Martens starts by asking general questions provided by the program.
“We go with, ‘What’s the concern that (you’re) having?’” Martens said. “Someone will say ‘Abdominal pain, it started two days ago, it’s been constant, getting worse.’”
Martens said nurses then press for more information by asking if there’s anything else happening.
“They might say, ‘There’s nausea, I’ve vomited,’” Martens said.
Martens said each of the questions nurses ask are incredibly thorough and detailed, which may seem invasive, but operators have to make up for the fact that they can’t see patients in person.
“If they have diarrhea, we’re pretty detailed. (We’ll ask) what colour it is, what consistency it is,” Martens said.
Martens said nurses will sometimes ask the caller to participate in their own check-ups. For example, hypothetical patients with abdominal pain, Martens might be asked to lay down and feel their stomachs.
“Is it tender? Hard? Soft? Does it look swollen?” Martens listed.
Nurses also ask callers the same questions a doctor might upon first seeing a patient in his or her office — they try to get a family history of illness or smoking/drug use, recent surgeries, food allergies, and so on.
In short: the more information the nurses can gather, the better.
“Then we go into a triage — it’s going to look at all these things I typed in my assessment,” Martens said.
The computer program provides a lot of information but nurses must use their own insight and knowledge to figure out the issue.
In the past, the nurses wrote down patient info by hand before electronically transcribing their notes.
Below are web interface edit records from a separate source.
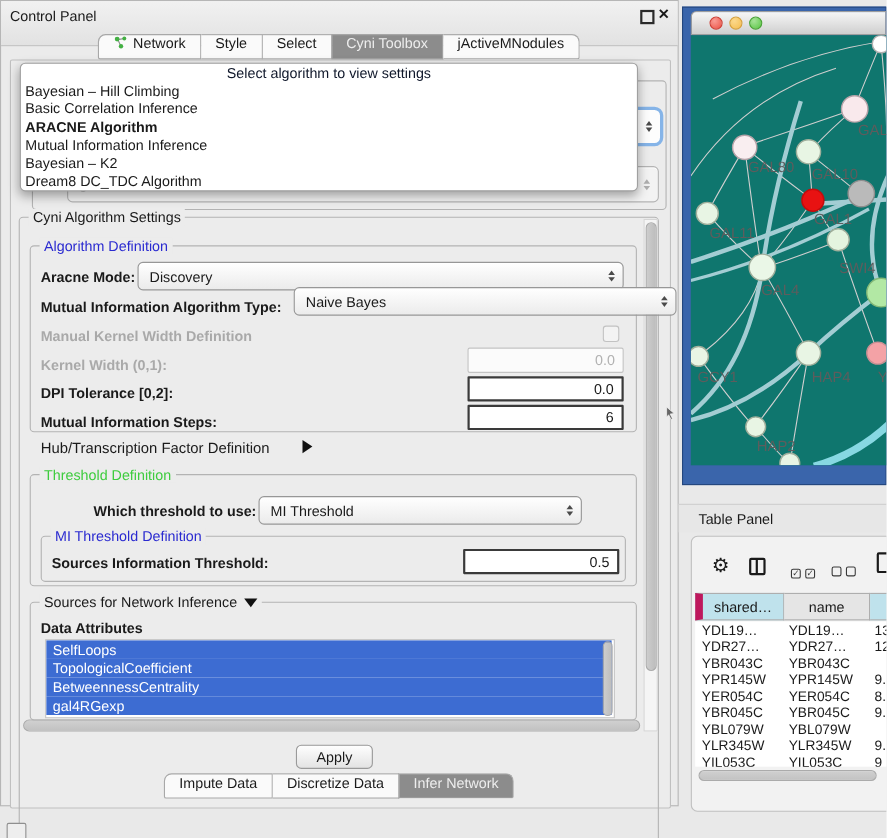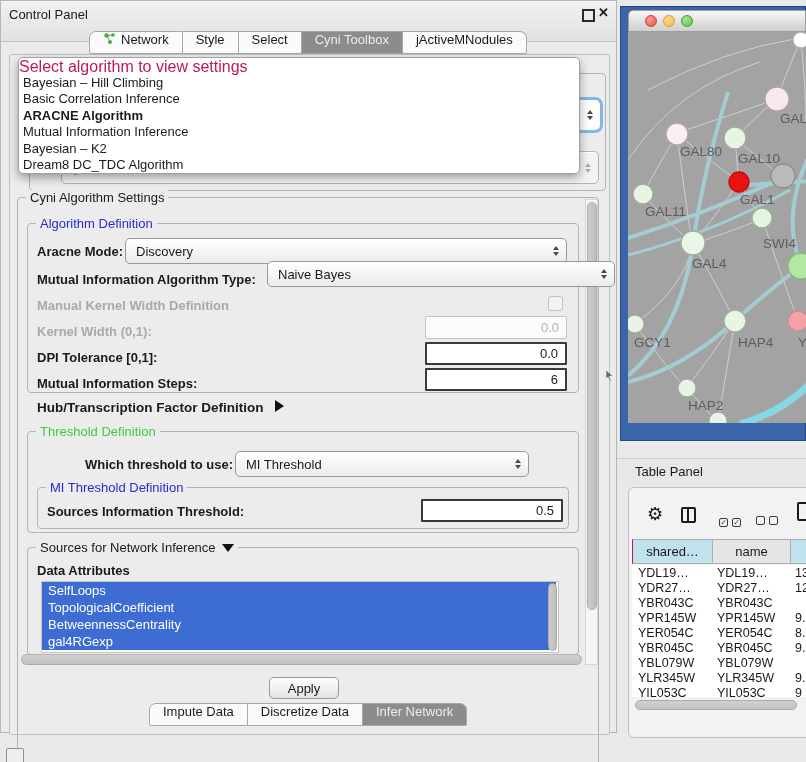--- a/index.html
+++ b/index.html
@@ -38,7 +38,7 @@
   
   .dropdown{left:17px;top:56px;width:562px;height:117px;background:#fff;border:1px solid #a0a0a0;border-radius:5px;
             box-shadow:0 4px 10px rgba(0,0,0,.35);z-index:60;box-sizing:border-box;overflow:hidden}
-  .dd-ph{height:17px;line-height:17px;color:#be185d;font-size:16px}
+  .dd-ph{height:17px;line-height:17px;text-align:center;color:#0f172a;font-size:13px}
   .dd-item{height:16.4px;line-height:16.4px;padding-left:4px;font-size:13px;white-space:nowrap}
   .dd-item.sel{font-weight:bold}
   

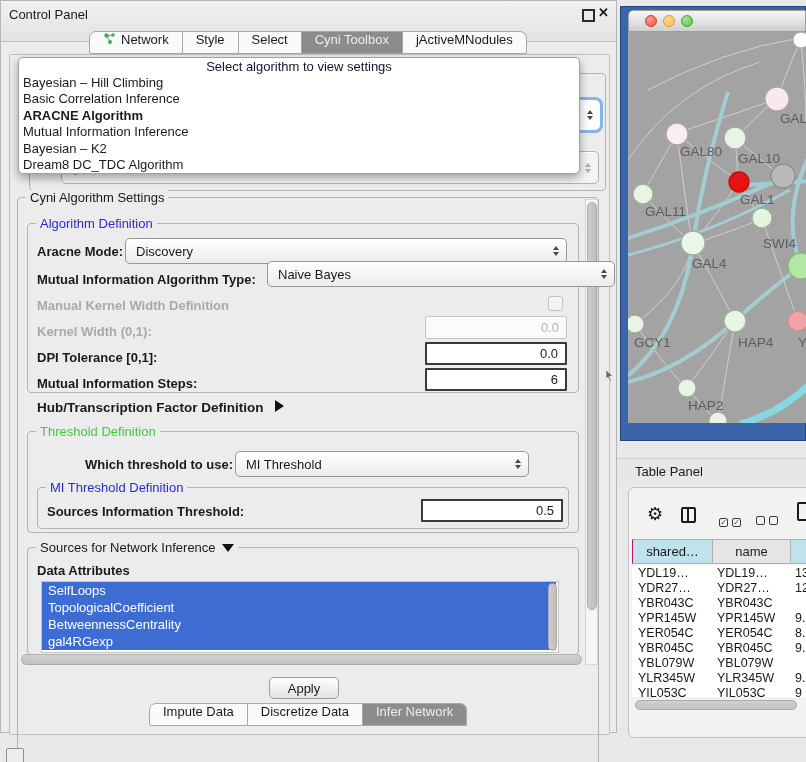--- a/index.html
+++ b/index.html
@@ -55,7 +55,7 @@
   .net-window{left:620px;top:6px;width:186px;height:435px;background:#3a65ab;border:1px solid #24477e;box-sizing:border-box}
   .net-titlebar{left:7px;top:3px;width:178px;height:22px;background:linear-gradient(#f6f6f6,#cfcfcf);border:1px solid #9e9e9e;border-top-left-radius:5px;box-sizing:border-box}
   .light{position:absolute;top:4px;width:12px;height:12px;border-radius:50%;box-sizing:border-box}
-  .net-canvas{left:7px;top:25px;width:178px;height:391px;background:#a3a3a3;overflow:hidden}
+  .net-canvas{left:7px;top:25px;width:178px;height:391px;background:#0f766e;overflow:hidden}
   
   .tp-band{left:617px;top:458px;width:189px;height:26px;background:#e7e7e7;border-top:1px solid #cfcfcf;box-sizing:border-box}
   .tp-title{left:18px;top:5px;font-size:13px}

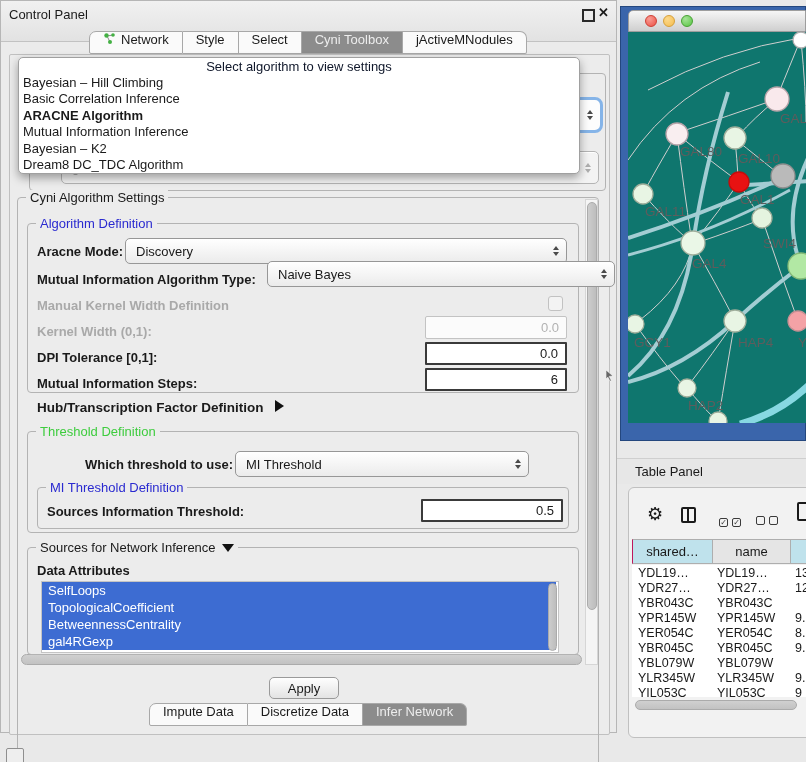--- a/index.html
+++ b/index.html
@@ -177,7 +177,7 @@
     <div class="chk" style="left:547px;top:295px"></div>
     <div class="lbl dis" style="left:36px;top:323px">Kernel Width (0,1):</div>
     <div class="field dis" style="left:424px;top:315px;width:142px;height:23px">0.0</div>
-    <div class="lbl" style="left:36px;top:349px">DPI Tolerance [0,1]:</div>
+    <div class="lbl" style="left:36px;top:349px">DPI Tolerance [0,2]:</div>
     <div class="field en" style="left:424px;top:341px;width:142px;height:23px">0.0</div>
     <div class="lbl" style="left:36px;top:375px">Mutual Information Steps:</div>
     <div class="field en" style="left:424px;top:367px;width:142px;height:23px">6</div>

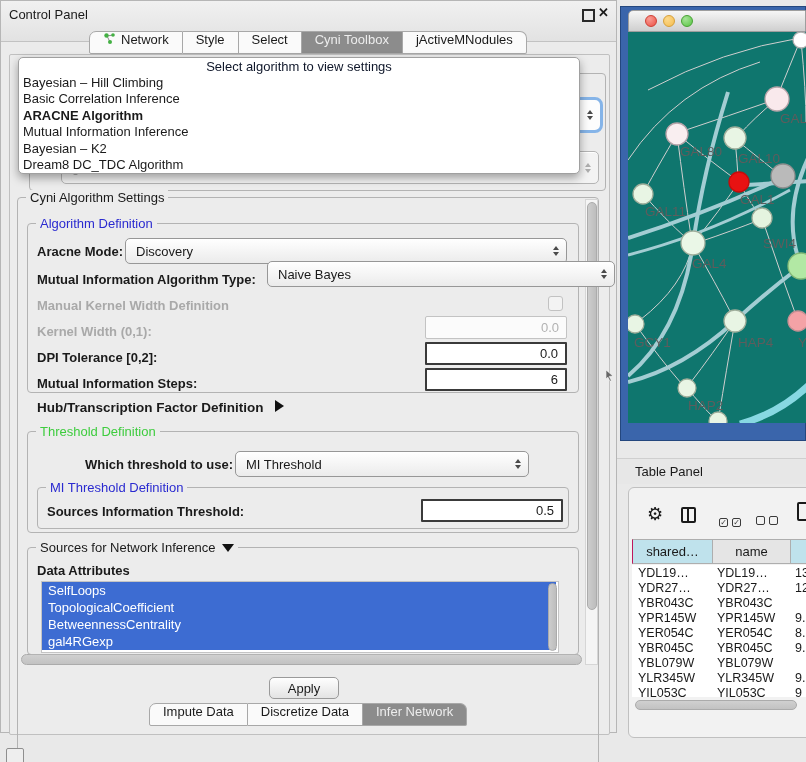--- a/index.html
+++ b/index.html
@@ -25,7 +25,7 @@
   .t-blue{color:#2a2ad0}.t-green{color:#3ecc3e}
   .lbl{position:absolute;font-size:13px;font-weight:bold;white-space:nowrap}
   .lbl.dis{color:#a9a9a9}
-  .plain{font-weight:bold}
+  .plain{font-weight:normal}
   .combo{position:absolute;display:flex;align-items:center;background:linear-gradient(#ffffff,#ebebeb);border:1px solid #979797;border-radius:5px;font-size:13px;padding-left:10px;box-sizing:border-box;box-shadow:inset 0 1px 0 #fff}
   .arrs{position:absolute;right:7px;top:50%;transform:translateY(-50%);display:flex;flex-direction:column;gap:2px}
   .tri-u{width:0;height:0;border-left:3.5px solid transparent;border-right:3.5px solid transparent;border-bottom:4.5px solid #4a4a4a}

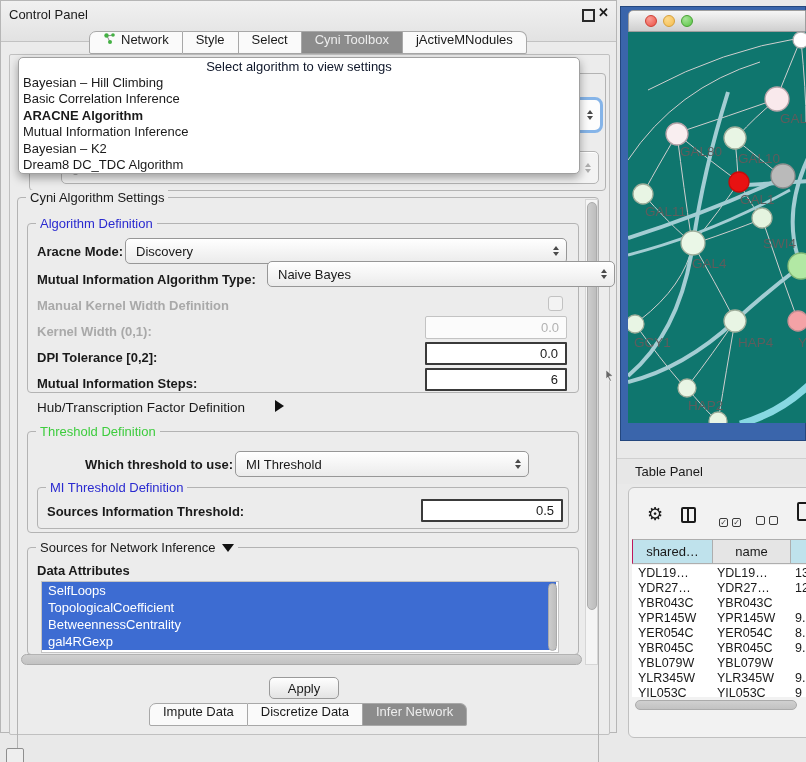--- a/index.html
+++ b/index.html
@@ -68,7 +68,7 @@
   .pageic{width:15px;height:19px;border:2px solid #1a1a1a;border-radius:2px;box-sizing:border-box}
   .thead{display:flex}
   .th{height:25px;border:1px solid #aeaeae;border-left:none;box-sizing:border-box;display:flex;align-items:center;justify-content:center;font-size:13px;background:#e5e5e5}
-  .th:first-child{border-left:1px solid #be185d}
+  .th:first-child{border-left:7px solid #be185d}
   .th.hl{background:#bfe2ec}
   .trow{display:flex;height:15px;font-size:12.5px;align-items:center}
   .tc{white-space:nowrap;overflow:hidden;box-sizing:border-box}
Anne Stewart, a registered nurse at Health Links for the past 19-and-a-half years, said after documents were transcribed, they were shredded for privacy reasons. At first, the system was manageable because the service didn’t receive many calls.
However, according to Duff, Health Links received 174,000 calls last year.
Stewart, a 54-year-old West End resident, said that before joining Health Links in 1995, she’d been a nurse for 15 years.
After graduating from the Health Sciences Centre’s two-year nursing program in 1980, Stewart worked at HSC before moving to Victoria General Hospital. She worked in pediatric intensive care and moved to British Columbia to work in emergency for a while, but came back to Winnipeg to nurse in the emergency room at Misericordia.
However, employees were being laid off at the time, and Stewart anticipated her job was at risk because she didn’t have seniority. What happened next determined her line of work for the next two decades.
“They asked me if I wanted to go to Health Links and I said yes,” Stewart said.
“It was a good move because I really enjoyed it.”